Composable Strategies
from crdt_merge.strategies import (
MergeSchema, LWW, MaxWins, MinWins, UnionSet,
Priority, Concat, LongestWins, Custom
)
# Declare per-field strategies
schema = MergeSchema(
default=LWW(), # Fallback for unspecified fields
score=MaxWins(), # Highest value wins
rating=MinWins(), # Lowest value wins
tags=UnionSet(delimiter=";"), # Set union of delimited values
status=Priority(order=["draft", "review", "live"]), # Priority ranking
notes=Concat(delimiter="\n"), # Concatenate with dedup
title=LongestWins(), # Longer string wins
custom_field=Custom(fn=my_merge_fn), # Your own function
)
# Apply to any merge function
result = merge(df_a, df_b, key="id", schema=schema)

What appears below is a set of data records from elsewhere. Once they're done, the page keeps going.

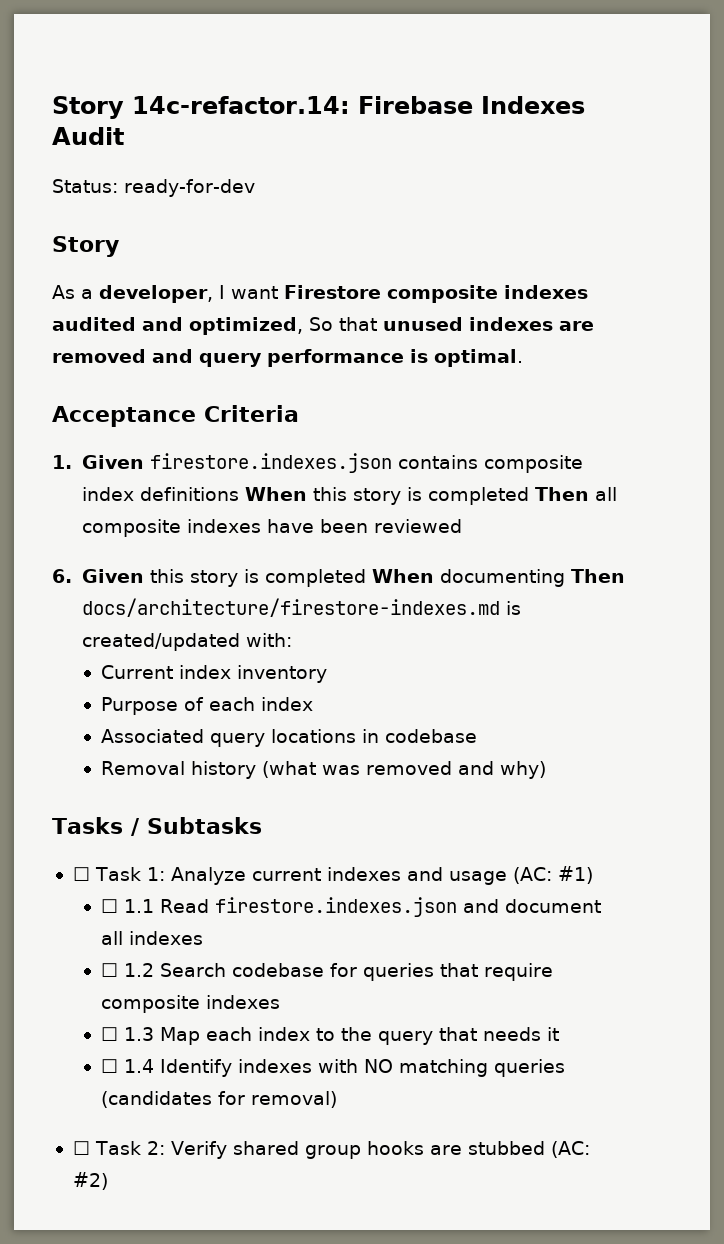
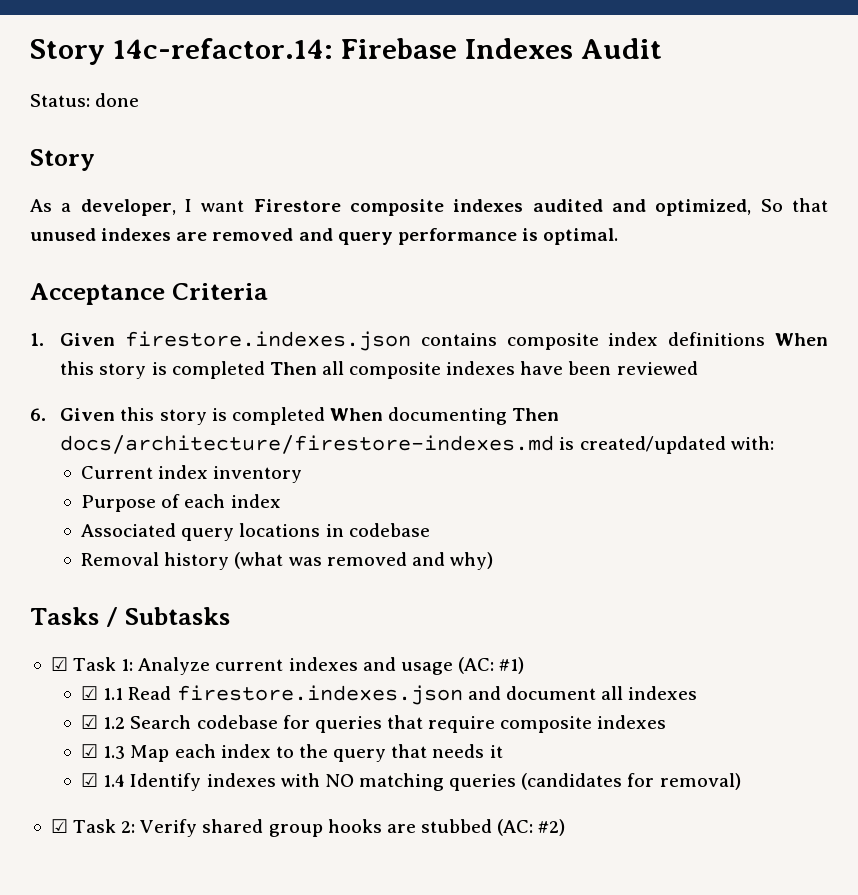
- Status: ready-for-dev
+ Status: done
- ☐ Task 1: Analyze current indexes and usage (AC: #1)
+ ☑ Task 1: Analyze current indexes and usage (AC: #1)
- ☐ 1.1 Read firestore.indexes.json and document all indexes
+ ☑ 1.1 Read firestore.indexes.json and document all indexes
- ☐ 1.2 Search codebase for queries that require composite indexes
+ ☑ 1.2 Search codebase for queries that require composite indexes
- ☐ 1.3 Map each index to the query that needs it
+ ☑ 1.3 Map each index to the query that needs it
- ☐ 1.4 Identify indexes with NO matching queries (candidates for removal)
+ ☑ 1.4 Identify indexes with NO matching queries (candidates for removal)
- ☐ Task 2: Verify shared group hooks are stubbed (AC: #2)
+ ☑ Task 2: Verify shared group hooks are stubbed (AC: #2)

merged, log = merge_with_provenance(df_a, df_b, key="id", schema=schema)
for batch in merge_stream(src_a, src_b, key="id", schema=schema):
...
# Serialize for storage/transmission
d = schema.to_dict() # → {"__default__": {"strategy": "LWW"}, "score": {"strategy": "MaxWins"}, ...}
restored = MergeSchema.from_dict(d)
Note: Custom(fn) strategies cannot be serialized — to_dict() stores {"strategy": "Custom"} and from_dict() raises ValueError to prevent silent behavior change.
Delta Sync
from crdt_merge.delta import compute_delta, apply_delta, compose_deltas, DeltaStore
# Compute what changed between two versions
delta = compute_delta(old_records, new_records, key="id")
print(delta.size) # Number of changes
# Apply delta to bring a remote node up to date
updated = apply_delta(remote_records, delta, key="id")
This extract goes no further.